Forum Gdańsk: Bitwa o Kanał Raduni i dziedzictwo historyczne. Innym głośnym sporem, który pokazał napięcie między deweloperskimi ambicjami a ochroną zabytków, była budowa kompleksu handlowego Forum Gdańsk. Inwestycja, położona w centrum miasta, wiązała się z przekształceniem historycznego Kanału Raduni, który jest wpisany do rejestru zabytków. Konflikt eskalował, gdy Pomorski Wojewódzki Konserwator Zabytków nałożył na inwestora karę w wysokości 500 tys. zł za prowadzenie prac bez ważnego pozwolenia konserwatorskiego. Ustalono, że inwestor dwukrotnie prowadził prace przy kanale, ignorując wytyczne, a Ministerstwo Kultury i Dziedzictwa Narodowego stwierdziło nieważność decyzji wydanych przez miejskiego konserwatora, działając jako organ II instancji w postępowaniu administracyjnym (na podstawie art. 156 § 1 pkt 2 KPA – rażące naruszenie prawa).
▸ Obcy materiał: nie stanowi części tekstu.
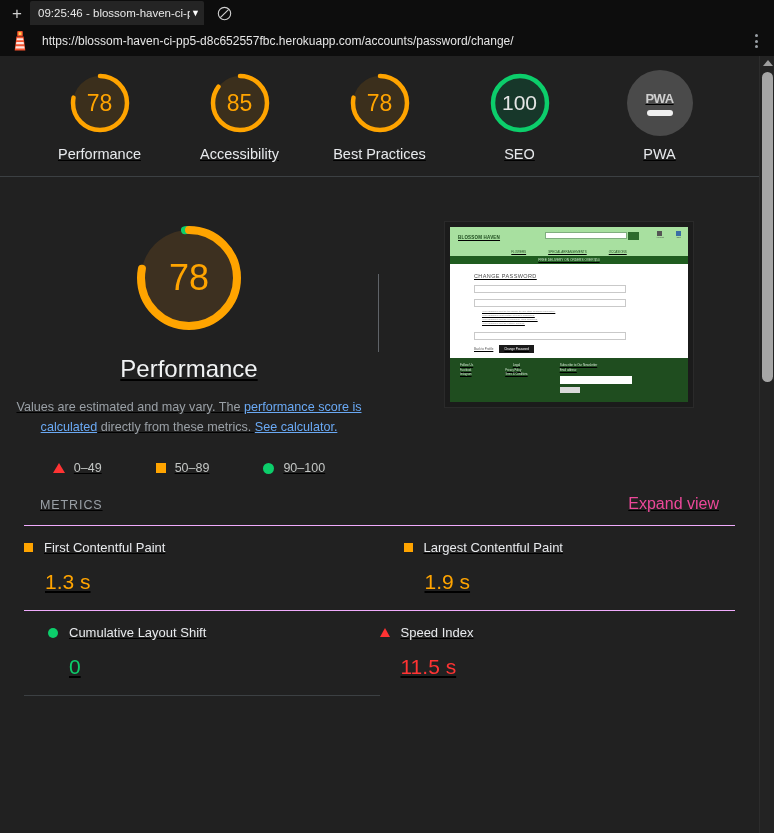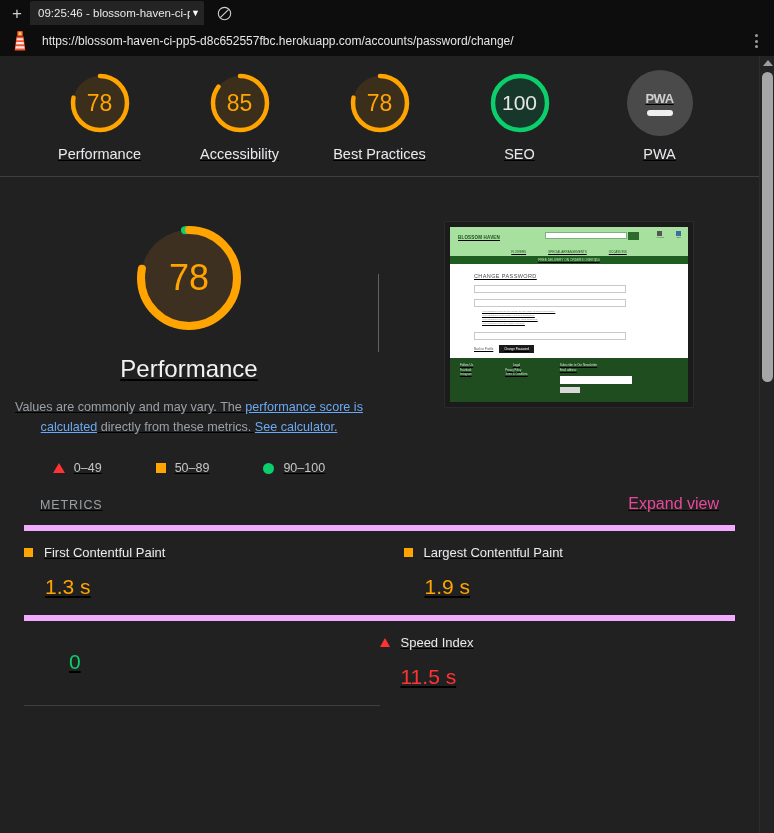"Values are commonly and may" span { text: commonly -> estimated }
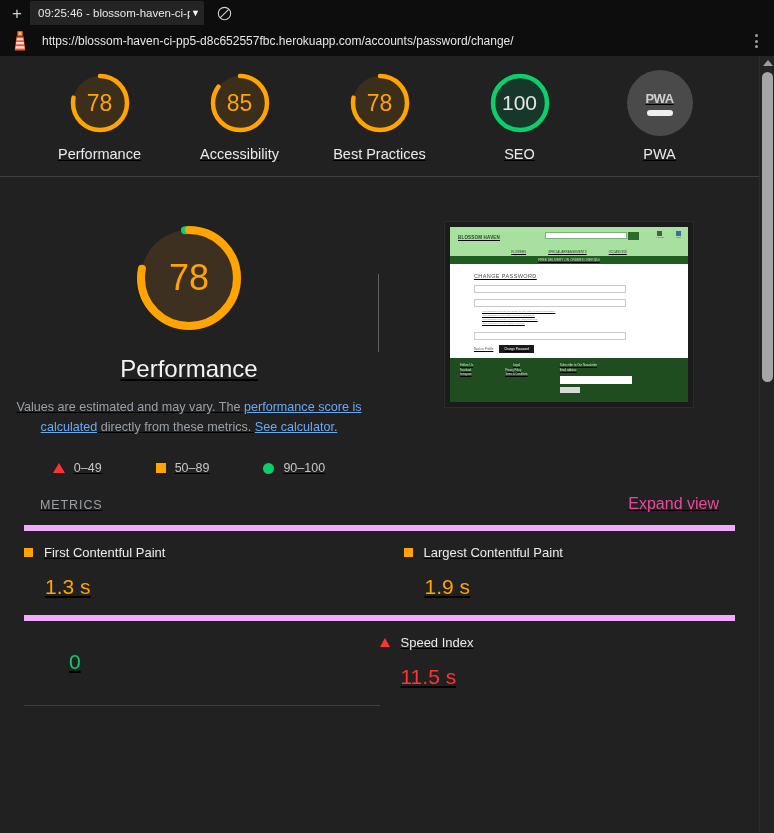"First Contentful Paint" .metric { border-top: 6px solid #f0abfc -> 1px solid #f0abfc }
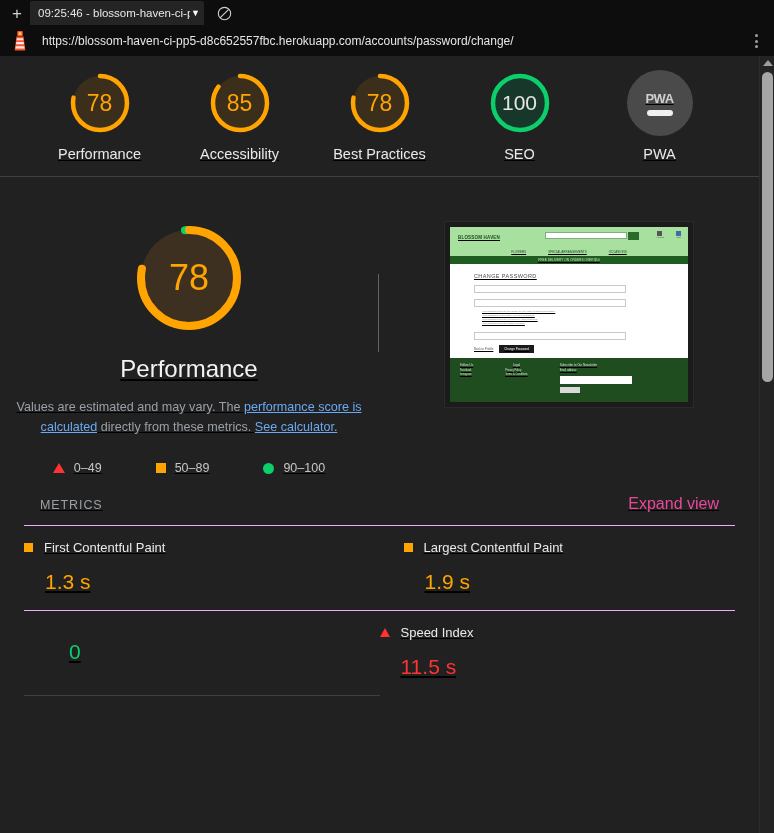"Cumulative Layout Shift" div.metric-row { html: none -> <div> <span></span> <span>Cumulative Layout Shift</span> </div> }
Sprawa ta stała się sygnałem, że lekceważenie prawnej ochrony dziedzictwa będzie spotykać się z reakcją organów państwa, choć wysokość kary w stosunku do skali inwestycji budziła kontrowersje. 

Obiecane jeziorko vs. rowy melioracyjne: Sprawa Osiedla Południowego. Nie zawsze jednak obywatele są w stanie wywalczyć swoje prawa bez długotrwałej batalii sądowej. Klasycznym przykładem jest spór mieszkańców Osiedla Południowego w Gdańsku z deweloperem Ekolan. W materiałach marketingowych i zapowiedziach inwestycji firma sugerowała mieszkańcom powstanie “zbiornika retencyjnego z prawdziwego zdarzenia”, który miał pełnić funkcję rekreacyjnego jeziorka. W rzeczywistości deweloper stworzył jedynie rowy melioracyjne. Mieszkańcy, czując się oszukani, wytoczyli proces cywilny w 2018 roku. Sprawa, która trwa już od kilku lat, pokazuje przewlekłość postępowań sądowych i bezsilność jednostki w starciu z potężnym podmiotem gospodarczym. Choć obietnice zawarte w materiałach promocyjnych nie są wiążące prawnie, mogą stanowić podstawę do roszczeń w przypadku uznania ich za element oferty handlowej. Mimo skarg na przewlekłość postępowania i jednoznacznych oczekiwań, mieszkańcy do dziś walczą o wyegzekwowanie tego, co zostało im sprzedane w formie wizji idealnego miejsca do życia. 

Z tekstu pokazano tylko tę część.